Supplied data
┄┄┄┄┄┄

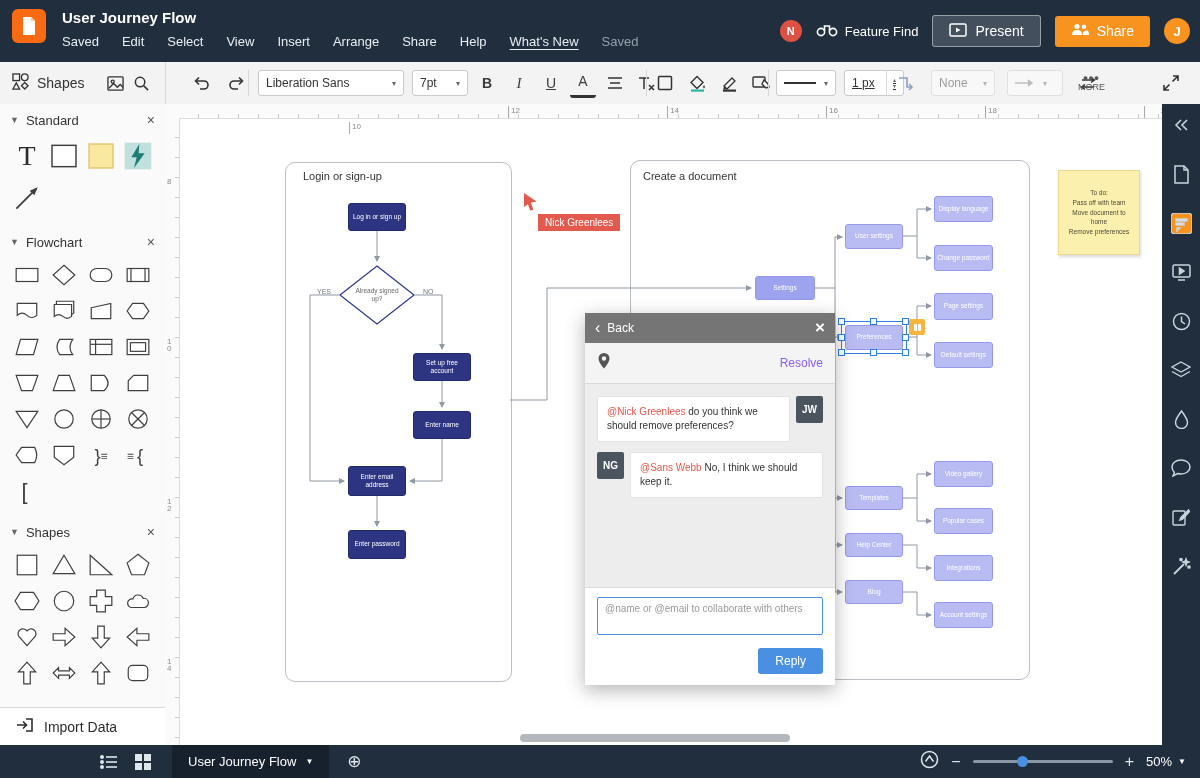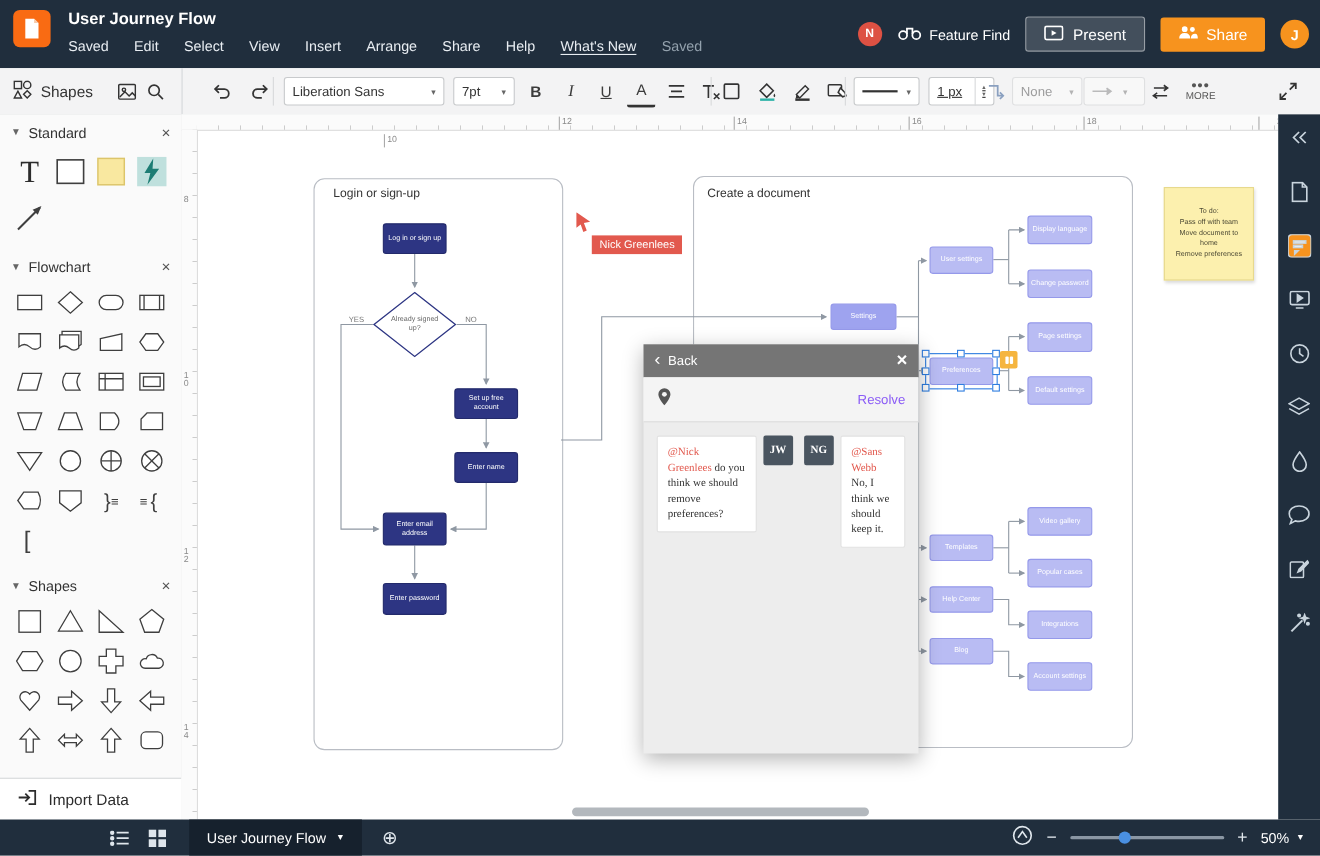--- a/index.html
+++ b/index.html
@@ -322,7 +322,7 @@
     </div>
     <div class="tb-sep" style="left:886px;"></div>
 
-    <div class="tb" style="left:893px;gap:1px;">
+    <div class="tb" style="left:893px;gap:12px;">
       <div class="tb-icon">
         <svg width="18" height="16" viewBox="0 0 18 16" fill="none" stroke="#8aa0c0" stroke-width="1.6">
             <path d="M2 3 h8 v9 h4"></path>

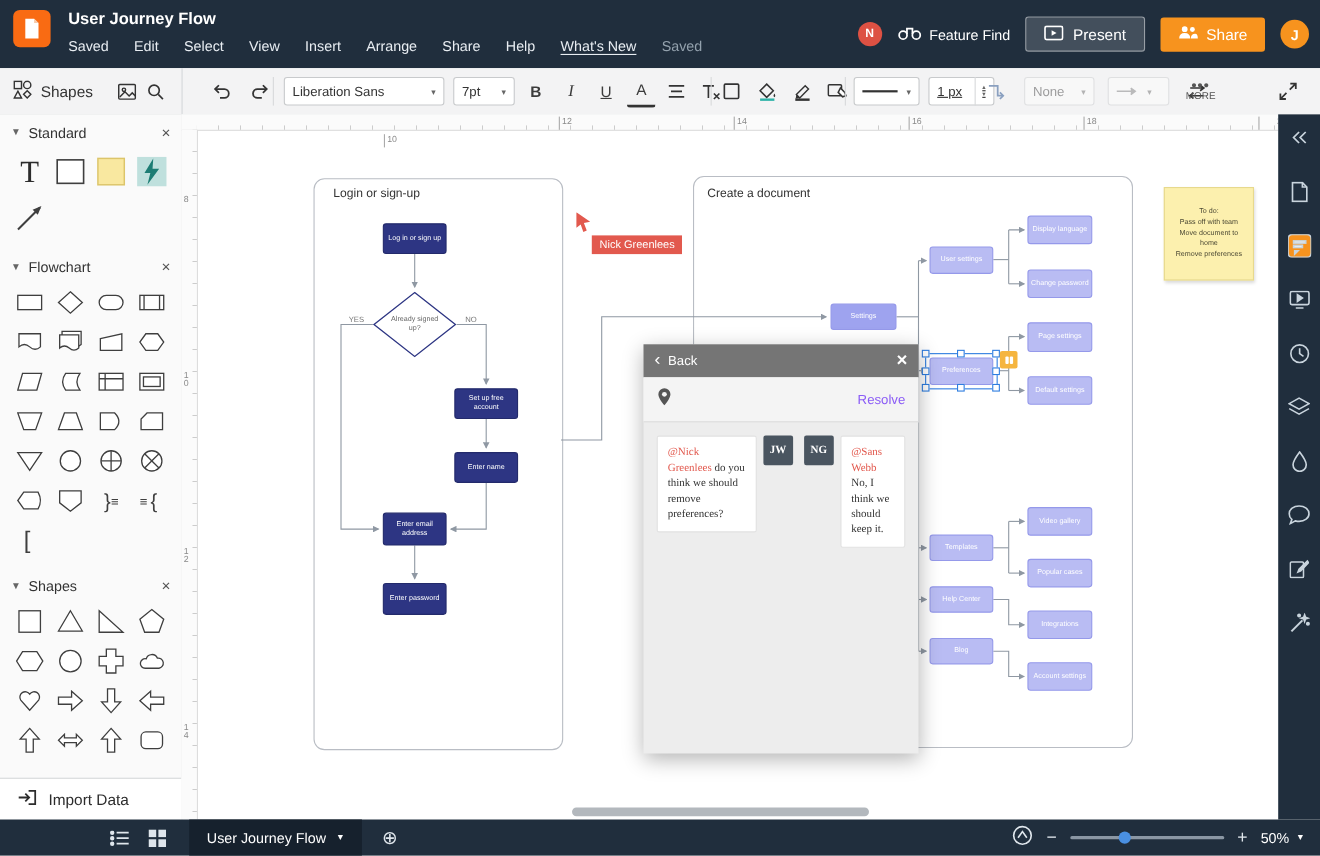--- a/index.html
+++ b/index.html
@@ -108,7 +108,7 @@
   #cp-sub{height:40px;background:#f4f4f4;border-bottom:1px solid #d9d9d9;display:flex;align-items:center;
     padding:0 12px;}
   #cp-resolve{margin-left:auto;color:#8b5cf6;font-size:12px;}
-  #cp-body{flex:1;padding:12px;display:flex;flex-direction:row;gap:10px;font-family:Liberation Serif, serif;}
+  #cp-body{flex:1;padding:12px;display:flex;flex-direction:column;gap:10px;}
   .cp-row{display:flex;gap:6px;align-items:flex-start;}
   .cp-card{background:#fff;border:1px solid #e2e2e2;border-radius:2px;padding:8px 9px;font-size:10px;
     color:#333;line-height:1.4;flex:1;}

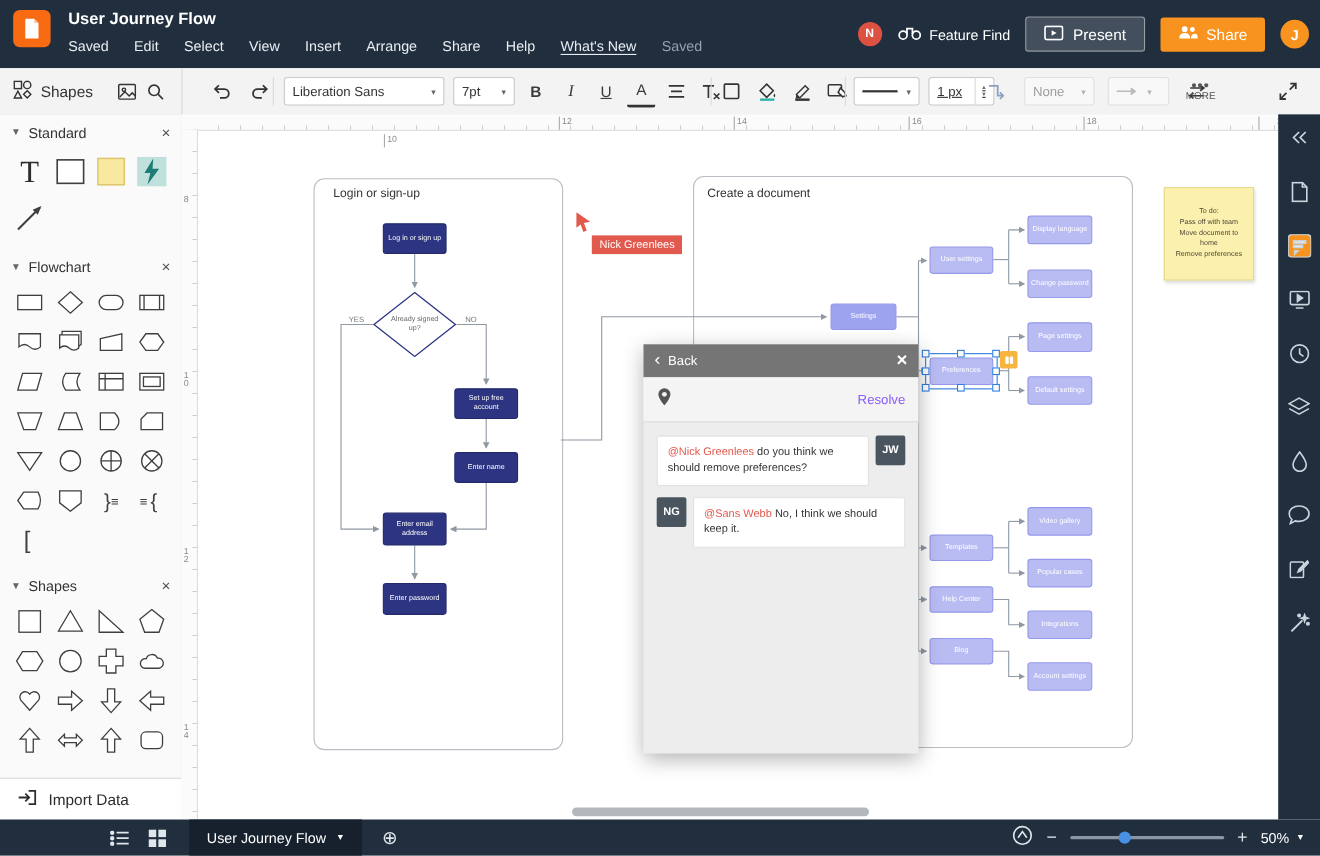--- a/index.html
+++ b/index.html
@@ -802,6 +802,10 @@
             <div class="cp-card"><span class="mention">@Sans Webb</span> No, I think we should keep it.</div>
           </div>
         </div>
+      <div id="cp-reply">
+        <textarea id="cp-input" placeholder="@name or @email to collaborate with others" style=""></textarea>
+        <button id="reply-btn">Reply</button>
+      </div>
     </div>
   </main>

┄┄┄┄┄┄

Exercise prompt
Each line above with the word "class" must be returned.

Solution for this problem
     <div class="tb-sep" style="left:886px;"></div>
-    <div class="tb" style="left:893px;gap:1px;">
+    <div class="tb" style="left:893px;gap:12px;">
       <div class="tb-icon">
             <div class="cp-card"><span class="mention">@Sans Webb</span> No, I think we should keep it.</div>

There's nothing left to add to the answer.